Court of Criminal Appeals of Tennessee, at Knoxville
Dec 17, 2009
No. E2008-01045-CCA-R3-CD (Tenn. Crim. App. Dec. 17, 2009)

Opinion

No. E2008-01045-CCA-R3-CD.

Assigned on Briefs February 24, 2009.

Filed December 17, 2009.

Direct Appeal from the Criminal Court for Loudon County; No. 11101; E. Eugene Eblen, Judge.

Judgments of the Criminal Court are Affirmed.

Michael W. Ritter, Oak Ridge, Tennessee, for the appellant, David Ray Williams.

Robert E. Cooper, Jr., Attorney General and Reporter; John H. Bledsoe, Assistant Attorney General; Russell Johnson, District Attorney General; and Frank Harvey, Assistant District Attorney General, for the appellee, State of Tennessee.

Norma McGee Ogle, J., delivered the opinion of the court, in which Joseph M. Tipton, P.J., and James Curwood Witt, Jr., J., joined.


OPINION


The appellant, David Ray Williams, pled guilty to manufacturing marijuana and possessing drug paraphernalia, and he received a total effective sentence of two years.

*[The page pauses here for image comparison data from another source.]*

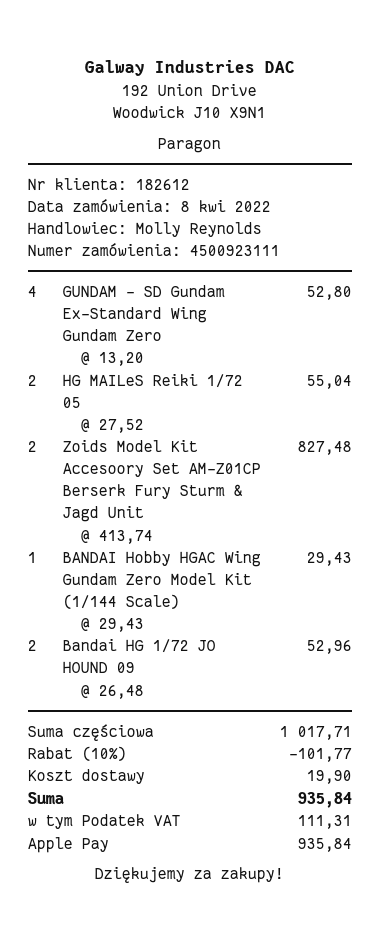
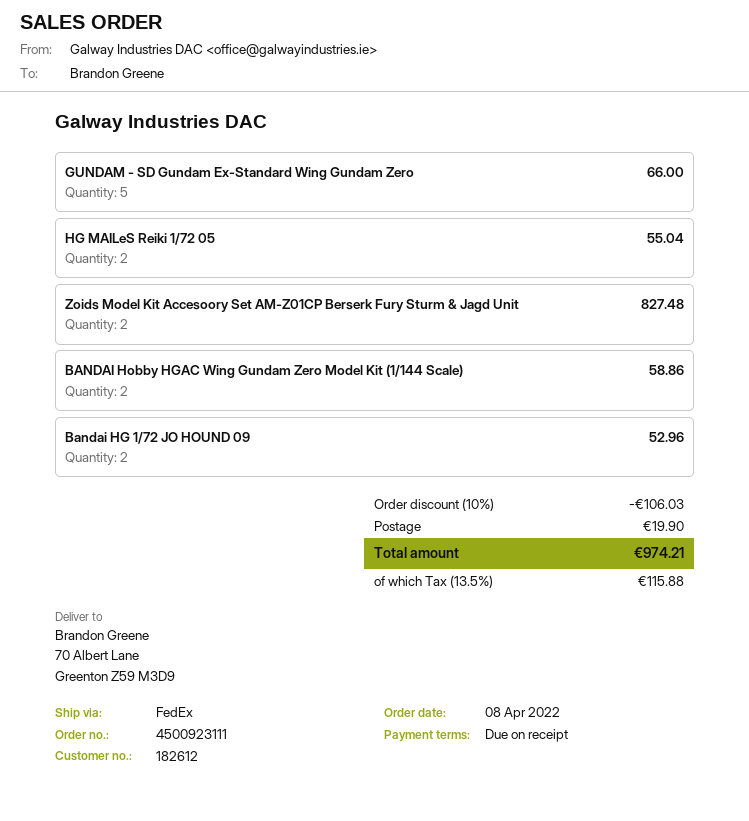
GUNDAM - SD Gundam Ex-Standard Wing Gundam Zero: 4 for 52.80 -> 5 for 66.00
BANDAI Hobby HGAC Wing Gundam Zero Model Kit (1/144 Scale): 1 for 29.43 -> 2 for 58.86
discount: 10% = 101.77 -> 10% = 106.03
tax: 111.31 -> 115.88
total: 935.84 -> 974.21

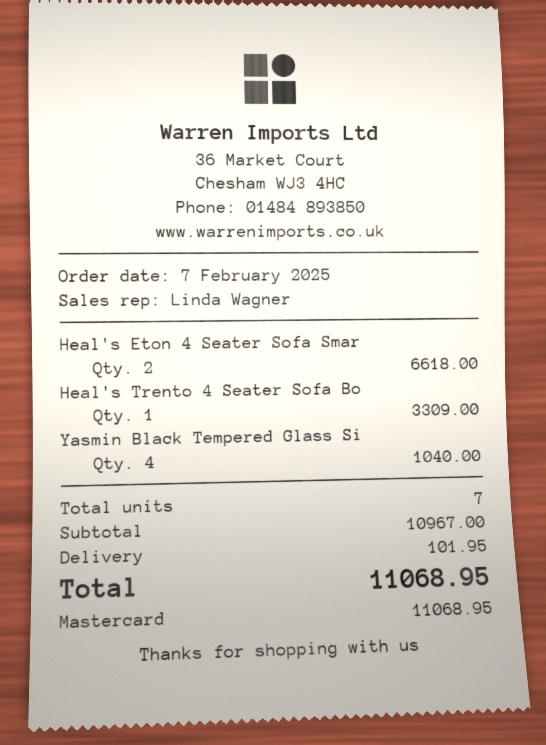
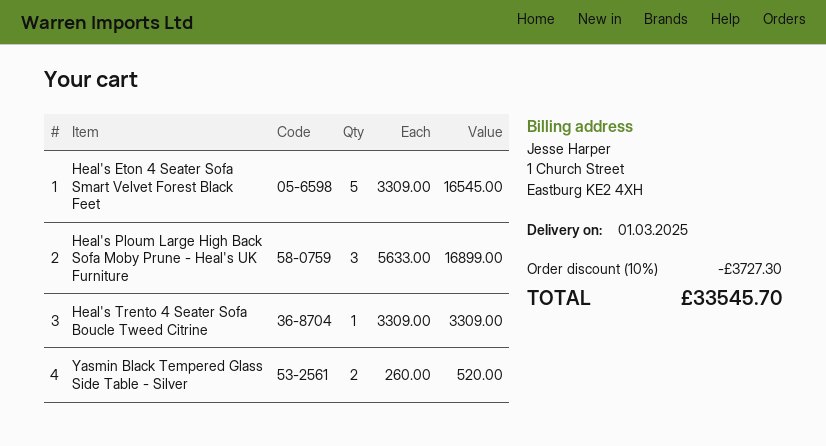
Heal's Eton 4 Seater Sofa Smar: 2 for 6618.00 -> 5 for 16545.00
Yasmin Black Tempered Glass Si: 4 for 1040.00 -> 2 for 520.00
Heal's Ploum Large High Back Sofa Moby Prune - Heal's UK Furniture: none -> 3 for 16899.00
discount: none -> 10% = 3727.30
shipping: 101.95 -> none
total: 11068.95 -> 33545.70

As a condition of his plea, the appellant reserved a certified question of law, namely whether there was valid consent to search the appellant's property. Upon review, we affirm the judgments of the trial court.

I. Factual Background

On December 12, 2005, the Loudon County Grand Jury returned a multi-count indictment charging the appellant with possession of not less than half an ounce nor more than ten pounds of marijuana with the intent to sell, possession of not less than half an ounce nor more than ten pounds of marijuana with the intent to deliver, manufacturing marijuana, and possession of drug paraphernalia. The appellant filed a pretrial motion to suppress the evidence of the contraband, contending that the police illegally searched his house. Specifically, the appellant contended that the police did not have a search warrant to search his residence and that the premises were searched without valid consent.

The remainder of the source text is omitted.